◆ EXTRACTED ENTRIES ◆

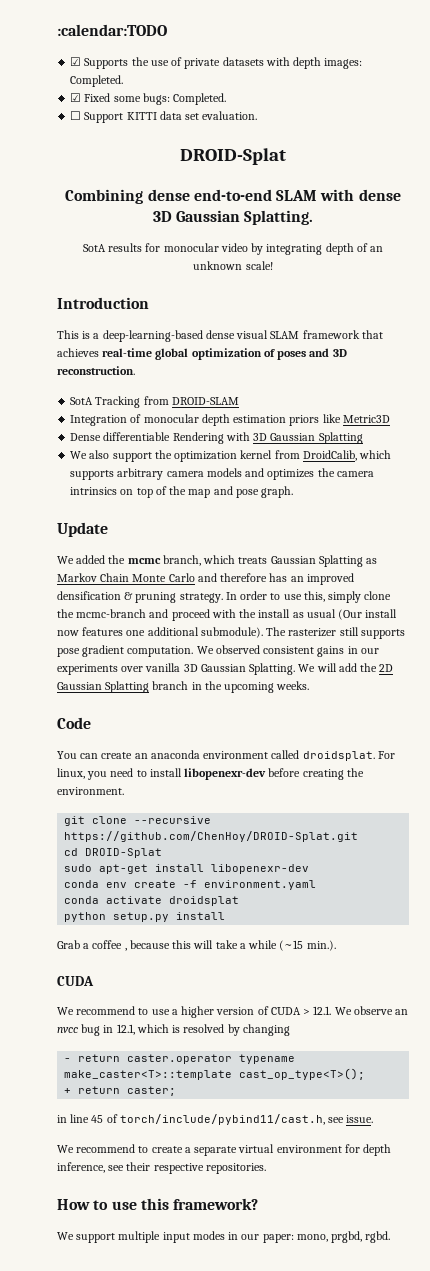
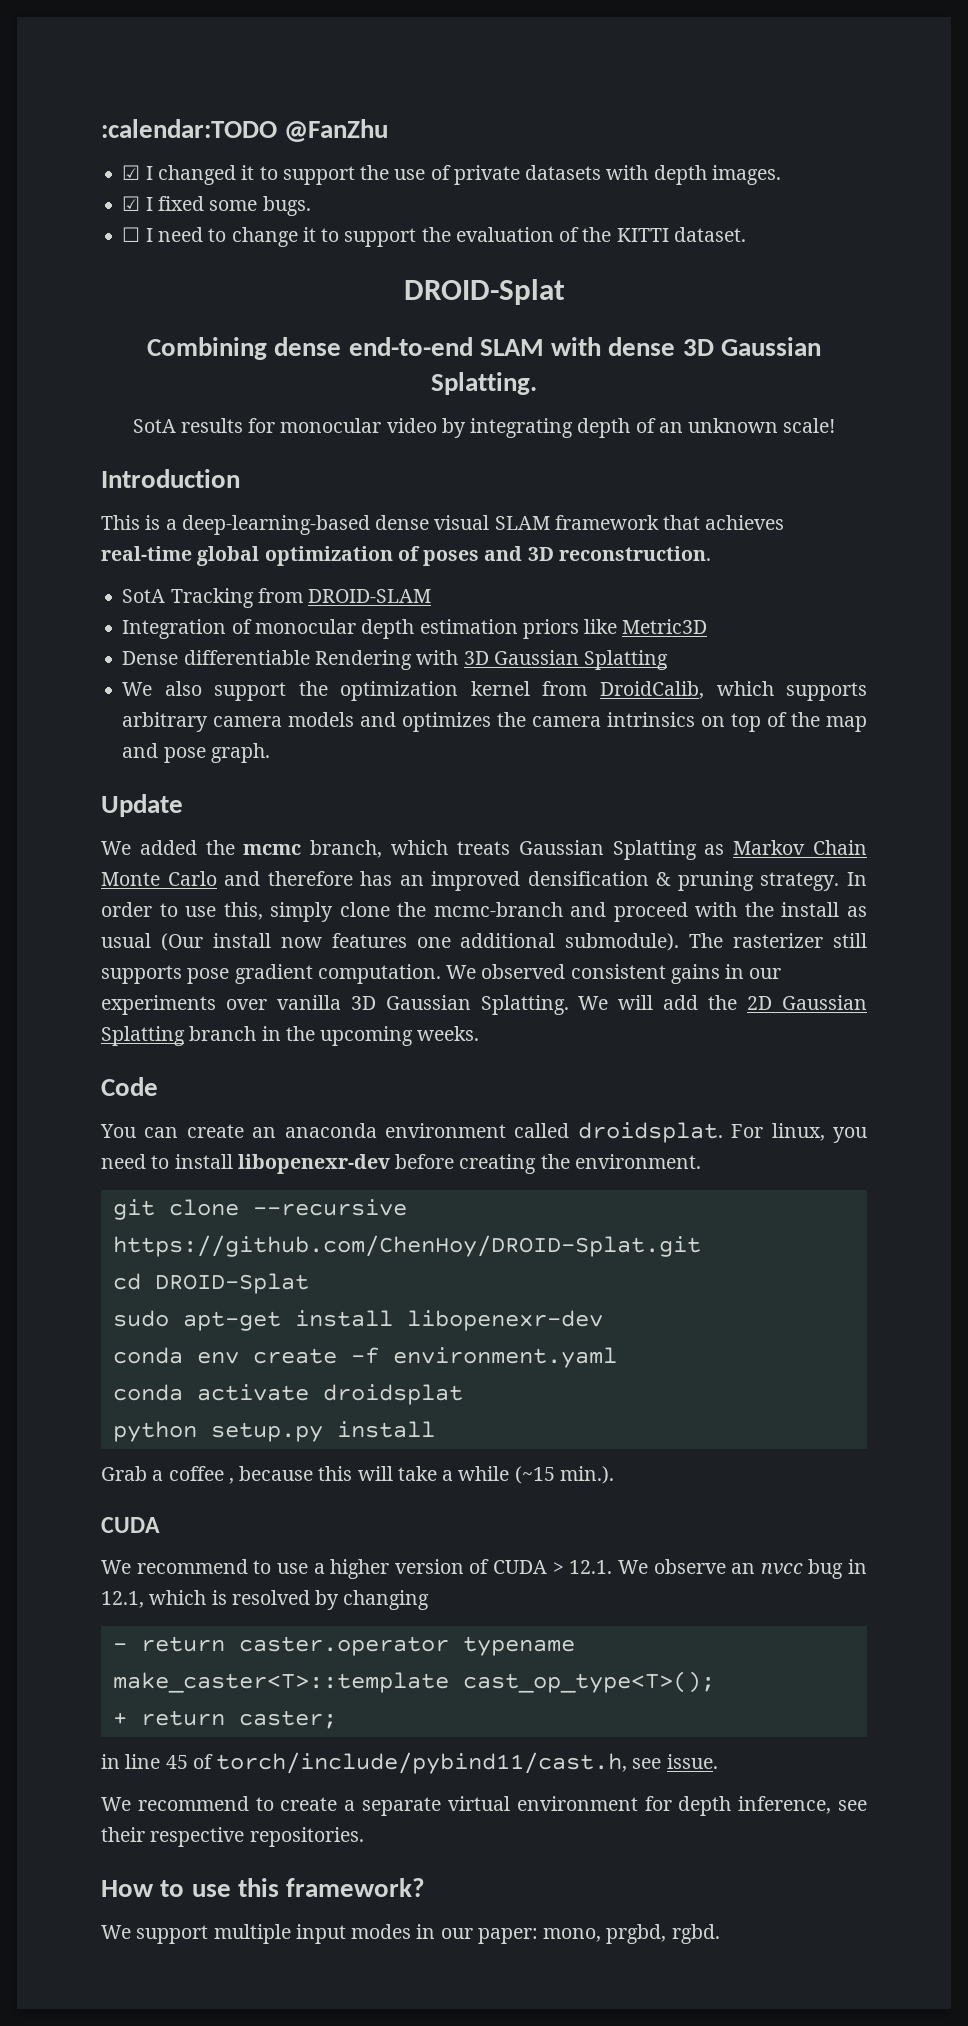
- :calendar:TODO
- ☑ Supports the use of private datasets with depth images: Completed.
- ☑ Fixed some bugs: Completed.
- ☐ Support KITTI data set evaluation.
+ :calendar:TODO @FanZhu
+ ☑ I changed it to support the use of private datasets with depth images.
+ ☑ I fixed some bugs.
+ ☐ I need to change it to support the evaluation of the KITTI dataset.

◆ WHAT YOU ARE ASKED TO DO ◆
Retype everything in the material word for word, minus pictures.

◆ SOLUTION TO THIS EXERCISE ◆
- :calendar:TODO
- ☑ Supports the use of private datasets with depth images: Completed.
- ☑ Fixed some bugs: Completed.
- ☐ Support KITTI data set evaluation.
+ :calendar:TODO @FanZhu
+ ☑ I changed it to support the use of private datasets with depth images.
+ ☑ I fixed some bugs.
+ ☐ I need to change it to support the evaluation of the KITTI dataset.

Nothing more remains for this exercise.